Ausnahmezustände in der Literatur aus wissensgeschichtlicher Perspektive

Oliver Ruf (Trier/Bonn) [BIO]

Email: rufo3301@uni-trier.de

 

Die Sektion galt der Untersuchung der Ideen- und (literatur-)geschichtlichen Dimensionen des Umgangs mit dem Phänomen des Ausnahmezustandes. Dieser beansprucht  gegenwärtig einen populären Platz in der öffentlichen Diskussion, wird aber von politischen Demagogen und Ideologen, Staatstheoretikern und Menschenrechtsaktivisten je anders ausgefasst. Das Sektionsprogramm zielte daher denn auch auf die Untersuchung differenzierter Betrachtungsweisen dieser Gesellschaftsformation und sollte die Erschließung einer „komplexen topologischen Figur“ erlauben, in dem „nicht nur Ausnahme und Regel, sondern auch Naturzustand und Recht, das Draußen und das Drinnen ineinander übergehen“. Dabei wurden sowohl einschlägige wie unbekannte Narrative unterschiedlicher nationaler Provenienz überprüft und außerdem zu Grunde liegende gesellschaftliche Entwicklungen in die Überlegungen mit einbezogen. Denn dem theoretischen und empirischen Verständnis des Ausnahmezustandes stehen zahlreiche fiktionale Darstellungen gegenüber, die zurück liegende gesellschaftliche Transformationen begleiten und dokumentieren. Dessen ästhetische Phantasien wurden in der Sektion analysiert, ihre erkenntnistheoretischen und historischen Implikate entwickelt.

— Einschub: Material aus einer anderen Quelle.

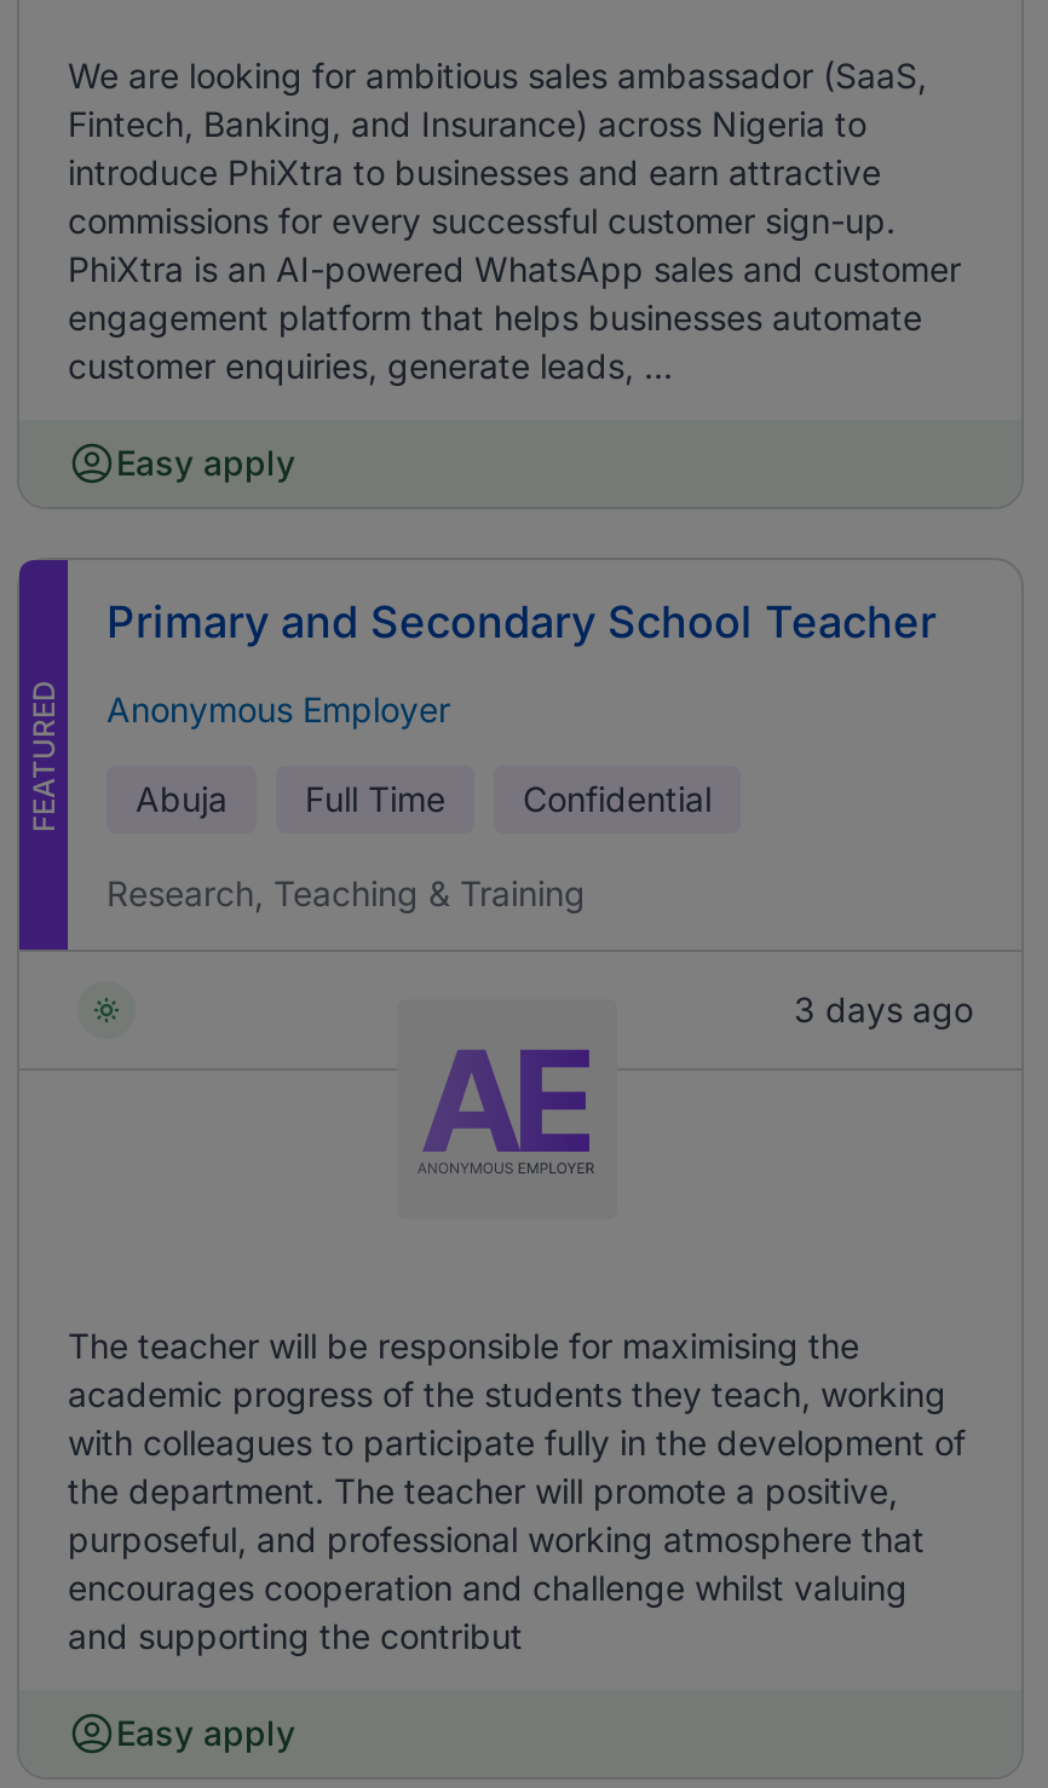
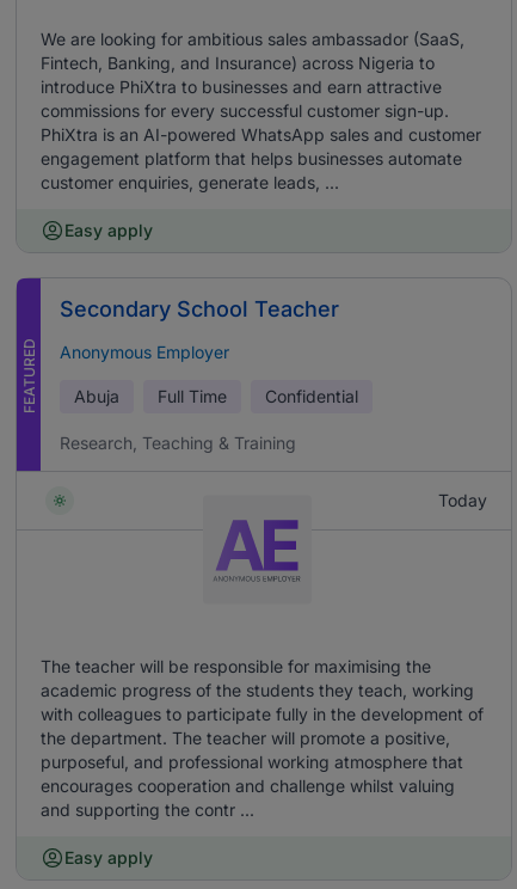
[106,596,937,647] Primary and Secondary School Teacher -> [60,296,339,321] Secondary School Teacher
[794,988,973,1029] 3 days ago -> [438,490,487,510] Today
[68,1615,523,1656] and supporting the contribut -> [41,799,254,820] and supporting the contr ...

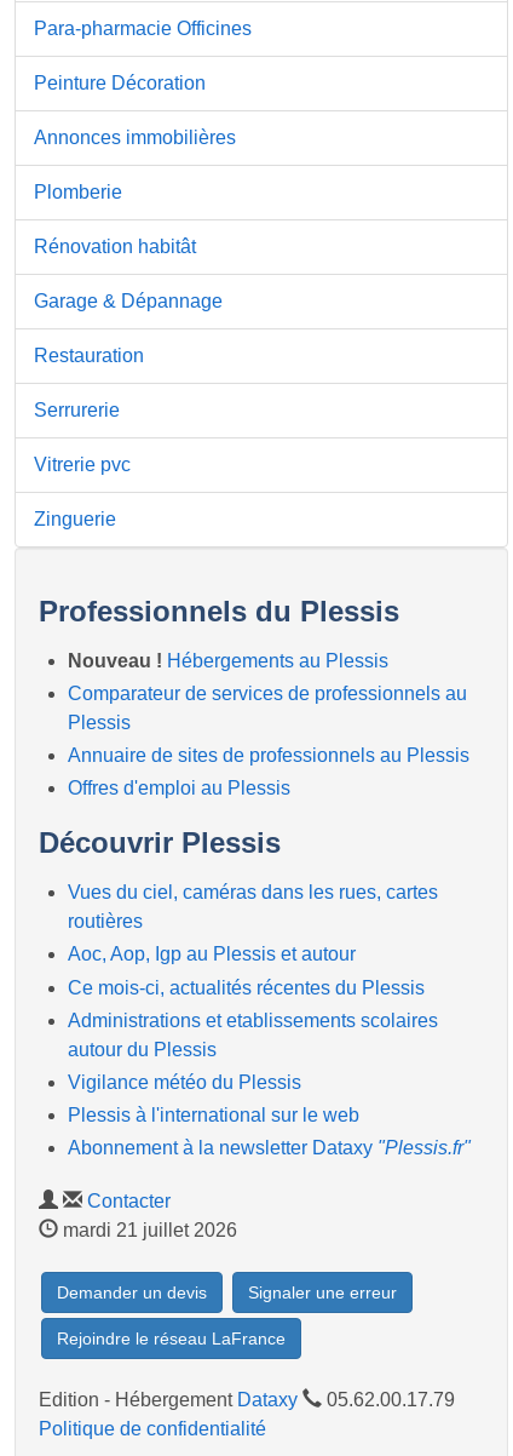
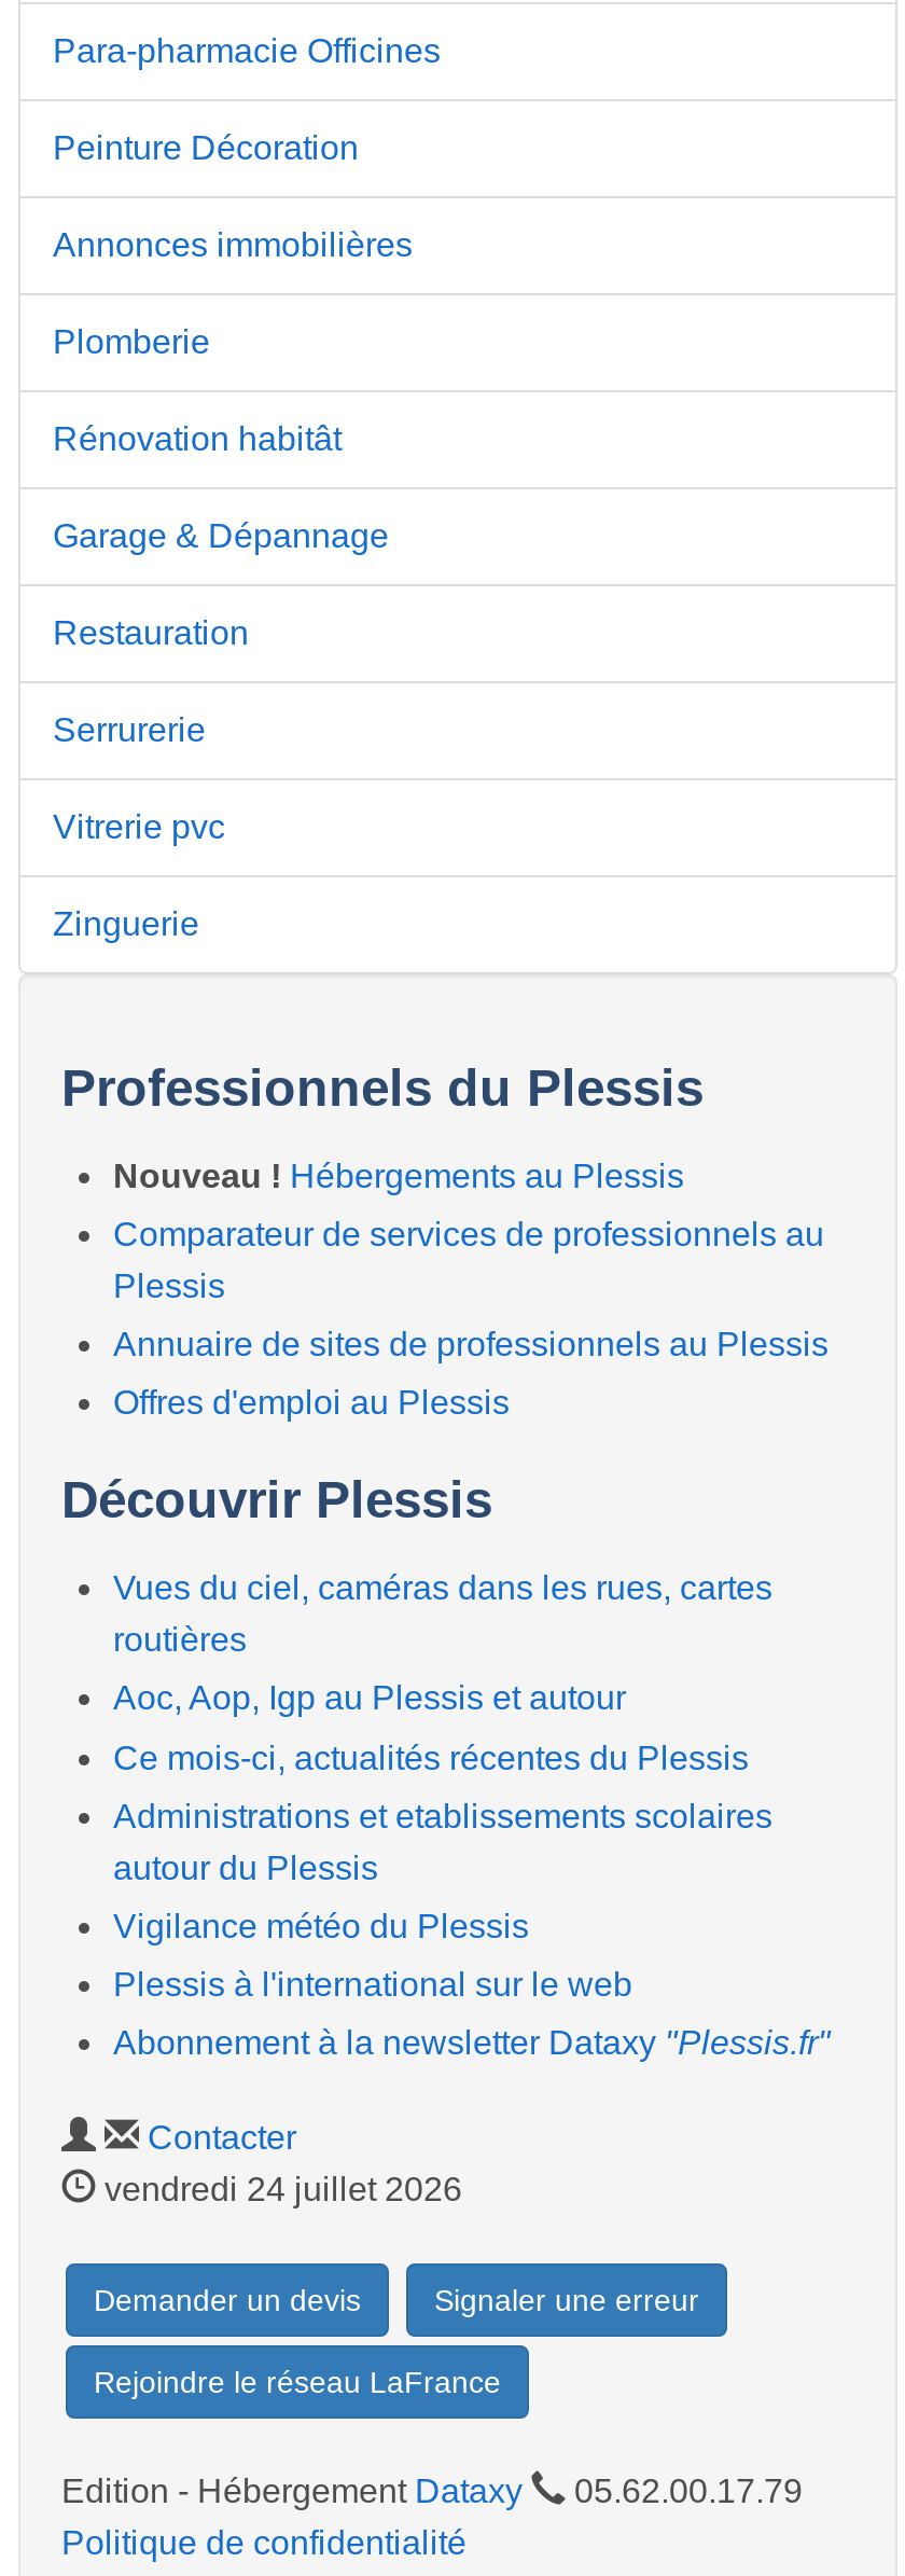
[58,1220,237,1241] mardi 21 juillet 2026 -> [96,2171,462,2208] vendredi 24 juillet 2026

I. Prolegomenon. Im Rahmen der neueren Philologien und Kulturwissenschaften wird und wurde der Ausnahmezustand bislang vergleichsweise gering reflektiert. Als prominenter Philosoph, der sich mit dem Thema beschäftigt, gilt Giorgio Agamben, der schlagkräftig ausgeführt hat, dass Natur- und Ausnahmezustand lediglich zwei Seiten des einen topologischen Prozesses sind, wo das, was als Außen vorausgesetzt worden ist (der Naturzustand), nun im Innern (als Ausnahmezustand) wieder erscheint. Im Zuge der Etablierung kulturwissenschaftlicher Fächer wird mithin öfters, wenn auch (noch) nicht umfassend auf Agamben rekurriert; dessen unscharfe disjunktive Definition steht nicht selten auf dem Prüfstand. Dennoch eignen sich seine Ausführungen in besonderer Weise, um Konzeptualisierungen des Ausnahmezustandes zu ermöglichen. Die Sektion richtete sich deshalb an vielen Stellen an Giorgio Agamben aus, unterließ es allerdings auch nicht, andere epistemologische Pfade zu durchschreiten. Die wissenshistorischen Fragen nach einer epistemischen Valenz des Ausnahmezustandes sowie dessen ideenhistorischen Zusammenhang sollten durch einen interdisziplinären Zugriff geklärt werden, der gleichermaßen Forschungsergebnisse der Historiographie und diverser Philologien berücksichtigt.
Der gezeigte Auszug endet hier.